Three things to check:

  • Top holdings: What are the 5–10 largest stocks? Are they quality companies?
  • Sector allocation: Is the fund overly concentrated in one sector, like IT or banking? If that sector falls, the fund falls hard.
  • Concentration risk: If the top 5 stocks make up 60%+ of the portfolio, one bad call can hurt significantly.

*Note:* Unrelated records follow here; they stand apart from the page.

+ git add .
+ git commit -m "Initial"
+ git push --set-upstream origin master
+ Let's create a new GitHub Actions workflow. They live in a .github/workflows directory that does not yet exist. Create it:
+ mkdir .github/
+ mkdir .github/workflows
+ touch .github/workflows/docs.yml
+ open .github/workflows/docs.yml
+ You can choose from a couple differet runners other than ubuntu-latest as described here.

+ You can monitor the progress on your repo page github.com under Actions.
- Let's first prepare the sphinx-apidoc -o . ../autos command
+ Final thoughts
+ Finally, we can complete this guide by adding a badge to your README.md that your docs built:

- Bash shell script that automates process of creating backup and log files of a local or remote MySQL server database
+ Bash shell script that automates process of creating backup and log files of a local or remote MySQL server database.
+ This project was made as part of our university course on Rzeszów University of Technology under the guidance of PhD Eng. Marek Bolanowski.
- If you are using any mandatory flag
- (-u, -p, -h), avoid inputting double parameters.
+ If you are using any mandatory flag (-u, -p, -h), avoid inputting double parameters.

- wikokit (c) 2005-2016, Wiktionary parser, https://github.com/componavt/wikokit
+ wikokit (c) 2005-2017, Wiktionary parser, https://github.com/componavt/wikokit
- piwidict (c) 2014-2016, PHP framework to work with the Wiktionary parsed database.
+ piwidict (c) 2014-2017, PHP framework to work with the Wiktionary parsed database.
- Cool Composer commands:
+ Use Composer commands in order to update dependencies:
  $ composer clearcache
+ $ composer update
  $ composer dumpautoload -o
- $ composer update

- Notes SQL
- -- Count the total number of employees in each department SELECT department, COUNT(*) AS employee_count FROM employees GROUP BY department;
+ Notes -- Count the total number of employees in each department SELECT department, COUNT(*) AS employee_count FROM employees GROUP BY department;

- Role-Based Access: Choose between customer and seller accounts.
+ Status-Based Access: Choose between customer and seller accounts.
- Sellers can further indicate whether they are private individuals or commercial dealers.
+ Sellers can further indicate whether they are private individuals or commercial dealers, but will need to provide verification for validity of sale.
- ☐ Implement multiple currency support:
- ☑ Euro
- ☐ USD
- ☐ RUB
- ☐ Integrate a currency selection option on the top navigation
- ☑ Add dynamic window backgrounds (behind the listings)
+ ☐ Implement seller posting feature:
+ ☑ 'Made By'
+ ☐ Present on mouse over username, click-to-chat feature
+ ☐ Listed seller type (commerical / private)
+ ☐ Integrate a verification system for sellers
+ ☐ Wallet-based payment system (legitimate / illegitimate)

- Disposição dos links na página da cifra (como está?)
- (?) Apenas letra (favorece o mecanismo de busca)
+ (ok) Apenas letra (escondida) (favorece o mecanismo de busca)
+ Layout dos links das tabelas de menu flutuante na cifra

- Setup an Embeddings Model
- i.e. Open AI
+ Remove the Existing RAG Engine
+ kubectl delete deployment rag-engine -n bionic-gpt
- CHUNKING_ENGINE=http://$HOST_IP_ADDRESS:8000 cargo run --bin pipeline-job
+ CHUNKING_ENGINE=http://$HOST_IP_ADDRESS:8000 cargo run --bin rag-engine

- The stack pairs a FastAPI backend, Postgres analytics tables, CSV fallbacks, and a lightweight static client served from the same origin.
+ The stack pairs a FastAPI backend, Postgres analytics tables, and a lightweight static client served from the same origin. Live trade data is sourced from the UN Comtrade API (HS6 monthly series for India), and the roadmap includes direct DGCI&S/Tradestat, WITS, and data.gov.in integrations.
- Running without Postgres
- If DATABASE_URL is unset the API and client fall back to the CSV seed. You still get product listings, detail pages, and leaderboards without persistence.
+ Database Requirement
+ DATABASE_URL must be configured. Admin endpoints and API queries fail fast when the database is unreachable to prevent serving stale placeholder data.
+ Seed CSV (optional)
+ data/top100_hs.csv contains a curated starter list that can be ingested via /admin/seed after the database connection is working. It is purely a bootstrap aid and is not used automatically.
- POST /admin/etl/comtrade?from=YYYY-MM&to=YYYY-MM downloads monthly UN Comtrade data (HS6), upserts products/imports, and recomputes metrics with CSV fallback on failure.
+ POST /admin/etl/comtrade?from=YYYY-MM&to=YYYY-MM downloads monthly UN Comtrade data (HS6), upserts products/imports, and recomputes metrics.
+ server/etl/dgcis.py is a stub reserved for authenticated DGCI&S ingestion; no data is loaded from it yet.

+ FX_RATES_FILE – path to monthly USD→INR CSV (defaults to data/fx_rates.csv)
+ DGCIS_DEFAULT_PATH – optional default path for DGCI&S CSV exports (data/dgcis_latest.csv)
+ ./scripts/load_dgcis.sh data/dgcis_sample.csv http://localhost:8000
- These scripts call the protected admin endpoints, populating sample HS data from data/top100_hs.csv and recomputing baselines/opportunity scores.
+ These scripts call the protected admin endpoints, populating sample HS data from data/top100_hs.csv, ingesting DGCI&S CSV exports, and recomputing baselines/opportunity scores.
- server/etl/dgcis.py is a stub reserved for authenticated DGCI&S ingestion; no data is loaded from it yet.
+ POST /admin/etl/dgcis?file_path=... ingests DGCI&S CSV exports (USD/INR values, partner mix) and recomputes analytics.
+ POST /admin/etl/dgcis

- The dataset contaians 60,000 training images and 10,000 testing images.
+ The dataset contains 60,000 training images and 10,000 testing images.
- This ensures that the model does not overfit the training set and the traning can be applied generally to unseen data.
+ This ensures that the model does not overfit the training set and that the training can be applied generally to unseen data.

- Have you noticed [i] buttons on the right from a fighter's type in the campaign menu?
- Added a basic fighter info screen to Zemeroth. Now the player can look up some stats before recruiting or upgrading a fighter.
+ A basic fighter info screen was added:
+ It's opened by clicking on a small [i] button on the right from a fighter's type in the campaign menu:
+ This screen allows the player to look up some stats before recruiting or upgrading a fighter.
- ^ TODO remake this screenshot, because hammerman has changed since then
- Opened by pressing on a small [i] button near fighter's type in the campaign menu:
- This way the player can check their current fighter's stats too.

Evaluating a Fund: Quick Example

Here's a hypothetical fund, Alpha Growth Fund, assessed on all 7 parameters:

ParameterWhat to CheckAlpha Growth Fund
Benchmark performanceBeats index consistently?Yes - beat Nifty 500 by 2.1% over 5 years
Rolling returnsConsistent across periods?Outperformed benchmark in 78% of 3-year periods
Expense ratioBelow category average?0.72% (Direct Plan) - reasonable
Standard deviationVolatility acceptable?14.2 - moderate
Sharpe ratioGood return per unit of risk?0.91 - decent
AUMAppropriate for category?₹8,200 crore (mid-cap - acceptable)
Top holdingsDiversified, quality names?Top 10 stocks = 42% of portfolio - well spread

Verdict: This fund passes most checks. No red flags. Worth shortlisting if it matches your risk profile.

Things to Keep in Mind

  • Past performance doesn't guarantee future results; use it as one signal, not the whole answer.
  • No fund is perfect. The goal is "good enough for your goals," not "the best fund ever."
  • Review your funds once or twice a year, not every market movement.
  • A fund that suits a 25-year-old with a 20-year horizon may not suit someone investing for 3 years.

The Bottom Line

Choosing a mutual fund isn't about finding the highest-returning scheme. It's about finding a fund that is consistent, fairly priced, appropriately risky for your goals, and run by a capable manager with a stable process.